Details are in the caption following the image
Same as Figure 4 but for four other campaigns.

4. Conclusion

[19] Among other influences, CO2 concentrations in the atmosphere affect the radiance measurements of several past or existing space sounders. Extracting such information to monitor CO2 fluxes at the Earth surface has been a challenge for several years. Chevallier et al. [2005b] exploited data from the TIROS Operational Vertical Sounder (TOVS) to tentatively infer the CO2 fluxes. Together with the study by Engelen et al. [2009], this paper focuses on the AIRS spaceborne instrument for this same purpose. A two-step approach is proposed that relies on the ECMWF 12-h 4D-Var to extract the information about CO2 concentration in an optimal way and on a several-year-long variational inversion scheme to extend the analysis to the surface fluxes. Efforts have been made to homogenize the two steps, but the transition is not seamless, in particular for the error statistics of the CO2 concentration fields and for the transport model. The compromises found so far will further evolve in the future, and the current study marks where we stand now.

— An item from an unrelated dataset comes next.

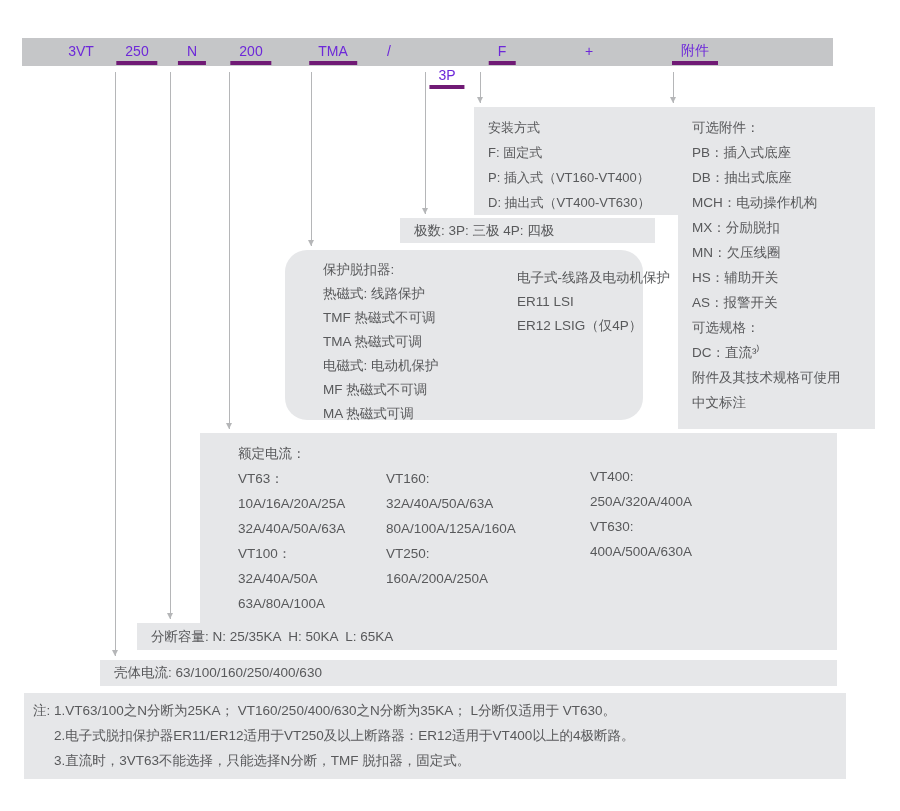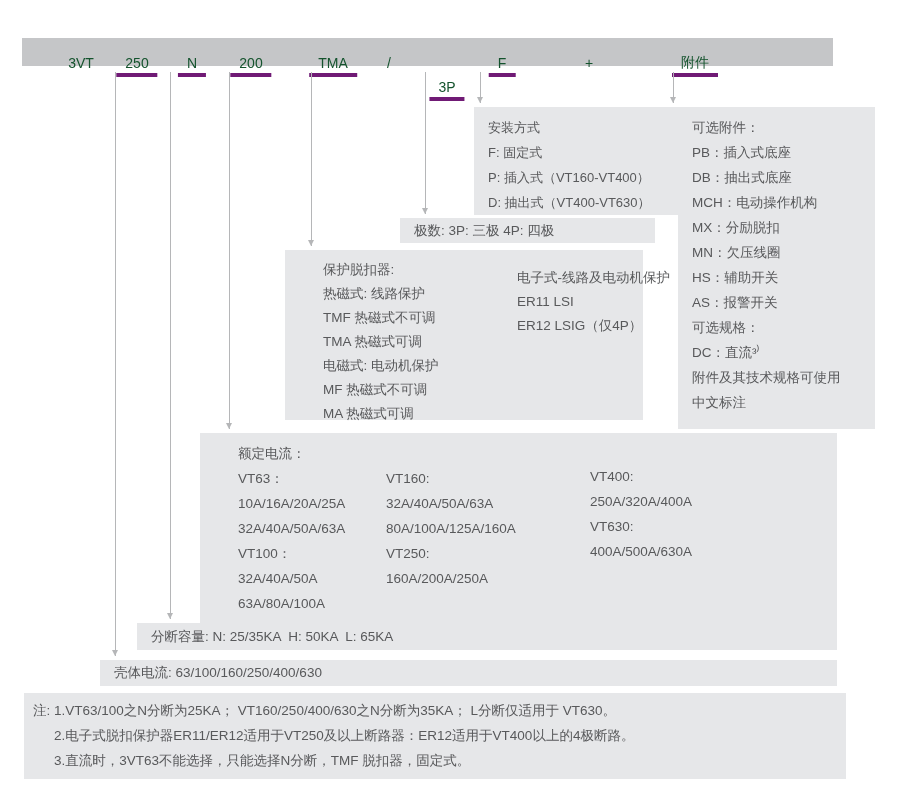"3VT" .code-seg { color: #14532d -> #6d28d9; top: 14px -> 2px }
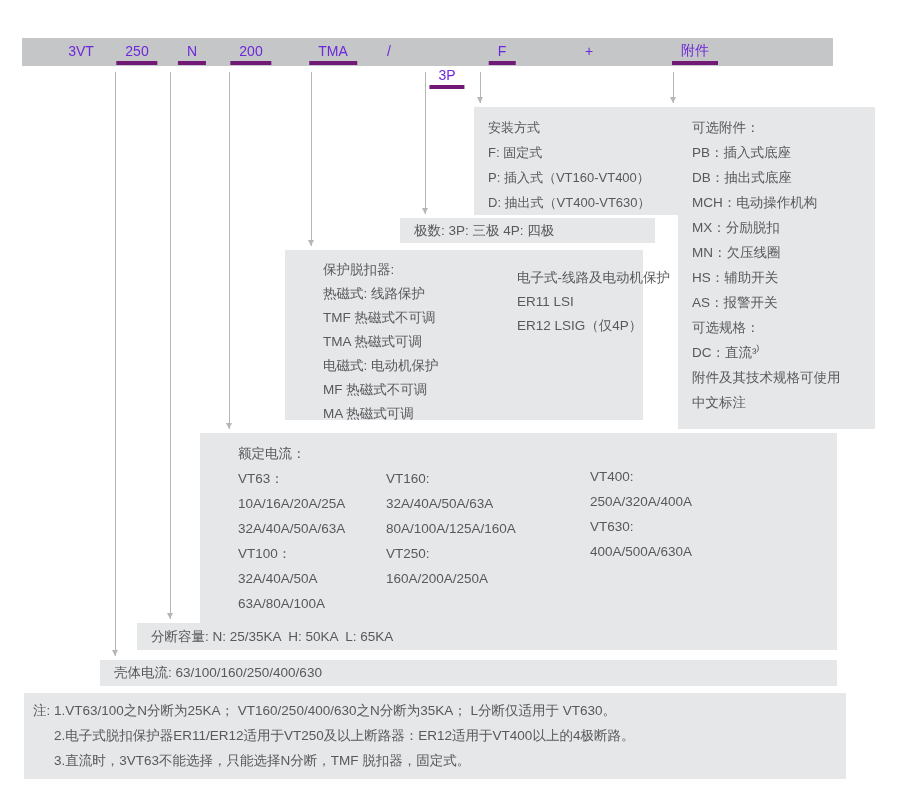"保护脱扣器:" div.gbox { border-radius: none -> 22px }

[20] The AIRS-based inversion is evaluated by a comparison with two other inversions. The two reference inversions use surface flask measurements with or without any space-time resolution. Consistent with its much higher spectral resolution [Engelen and Stephens, 2004], the AIRS instrument shows much better capability to inform about the surface fluxes than TOVS. Compared to the flask inversions, the AIRS inversion provides larger corrections of both signs to our prior surface fluxes. The carbon budget of the AIRS inversion appears to be less realistic than the one from the flask inversion. However, comparisons with independent measurements indicate that the changes do improve the quality of atmospheric simulations, though with a smaller extent than the flask network. The inversion that simply adjusts the atmospheric growth rate without any space-time resolution from observations shows intermediate skill between the two other inversions, or even less than AIRS, depending on the validation data. The AIRS retrievals, measuring the global growth rate with less accuracy, even in the high troposphere, do not allow the inversion system to achieve the same performance than the surface network. When looking at higher-resolution signals, the main difference between the flask-based and the AIRS-based flux inversion lies in the tropics where the two inversions provide mean increments of opposite signs. This part of the globe is poorly observed by conventional measurements, particularly in Africa and Asia. Validation data would be highly beneficial to discriminate between the products in these sparsely observed regions. This recommendation is supported by increased performance of the AIRS product with respect to the PRE-AVE campaign in Central America, a region also poorly observed by conventional methods.

[21] The exploitation of the AIRS radiances does not seem mature enough yet to increase the wealth of knowledge about the global carbon cycle. However, all the components of the system will further evolve in the future. In the mean time, the exploitation of more CO2-informative data, like the forthcoming GOSAT retrievals in synergy with surface observations, is the next step.

Acknowledgments

[22] This study has been cofunded by the European Commission under the GEMS project (contract SIP4-CT-2004-516099). As with previous studies, this study clearly demonstrates the benefits that come from the public availability of, in this case, airborne data. The authors are grateful to the principal investigators of the aircraft campaigns who have made their data publicly available for this study. These people include Philippe Ciais (LSCE) and others involved in the CarboEurope project (GRI, HNG, ORL), Christoph Gerbig (MPI-GBC), Stephanie Vay (NASA LaRC), and Steve Wofsy (Harvard University). The authors would also like to thank F. Marabelle (LSCE) for computer support. Stephanie Vay and three anonymous reviewers helped to improve the clarity of the manuscript.